Pourquoi, comment construire son bonheur ?

 

Maurice BARBOT, 16 mars 2007

Merci, monsieur Barbot, pour la générosité de votre propos en hommage à Robert Misrahi.

Vous rappelez d’emblée que pour Robert Misrahi le commencement de la philosophie c’est le sujet existant et que le but en est la joie, la philosophie étant de part en part éthique et politique.

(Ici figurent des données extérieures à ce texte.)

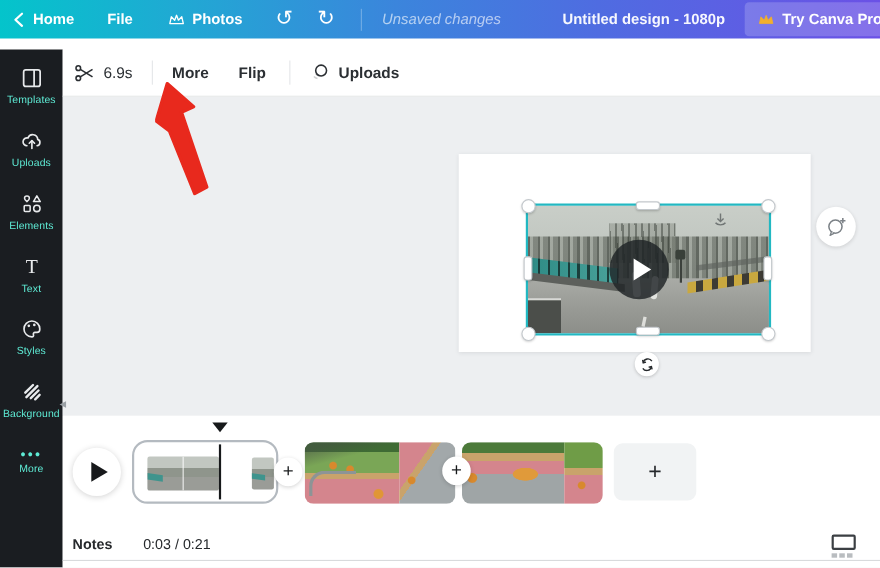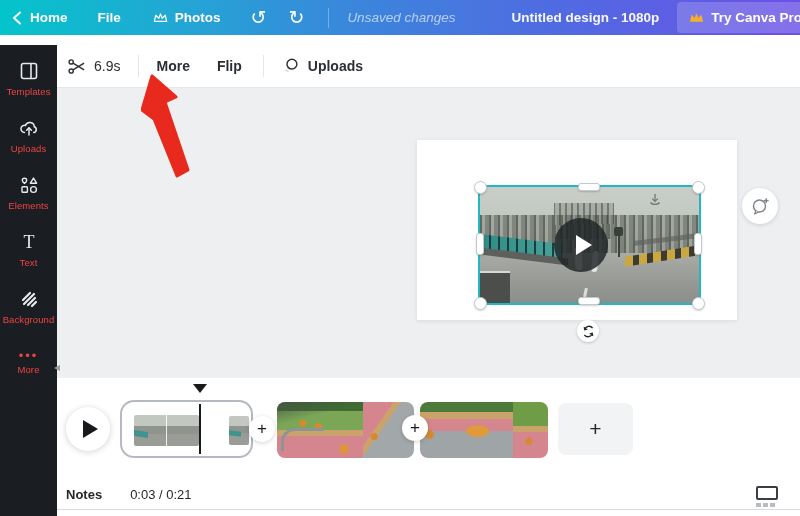"Templates" .side-item { color: #ef4444 -> #5eead4 }
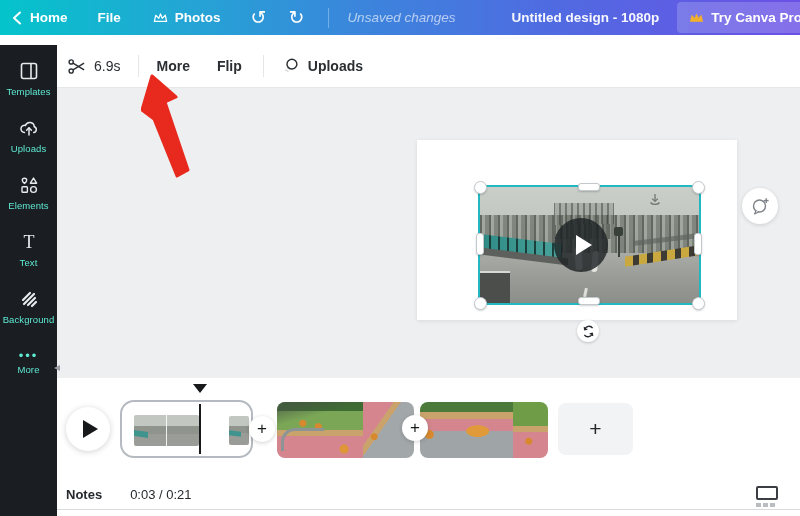"Styles" div.side-item { html: none -> <div> <svg> <path></path> <circle></circle> <circle></circle> </svg> <span>Styles</span> </div> }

La vraie joie, dites-vous, n’est autre que le bonheur, qui n’est pas ce qui nous arrive de bon ou de bien de l’extérieur ou par « fortune », mais le fruit d’un véritable travail personnel, d’une construction même, qui prenne au sérieux le désir d’exister le plus commun, au double sens d’ordinaire et de partagé. Au pessimisme (notamment celui de Schopenhauer), vous répondez que l’expérience même de la souffrance présuppose que l’on soit habité et même animé par l’exigence du bonheur. C’est précisément cette exigence, plus ou moins consciente de soi, que la réflexion philosophique doit convertir, ou encore élaborer ou sublimer, ce qui nécessite une décision du sujet, en première personne, en une reprise personnelle du cogito cartésien mais aussi de l’intentionnalité husserlienne, puisque pour penser vraiment il faut penser quelque chose, et en l’occurrence penser ses propres désirs (en référence à Spinoza cette fois).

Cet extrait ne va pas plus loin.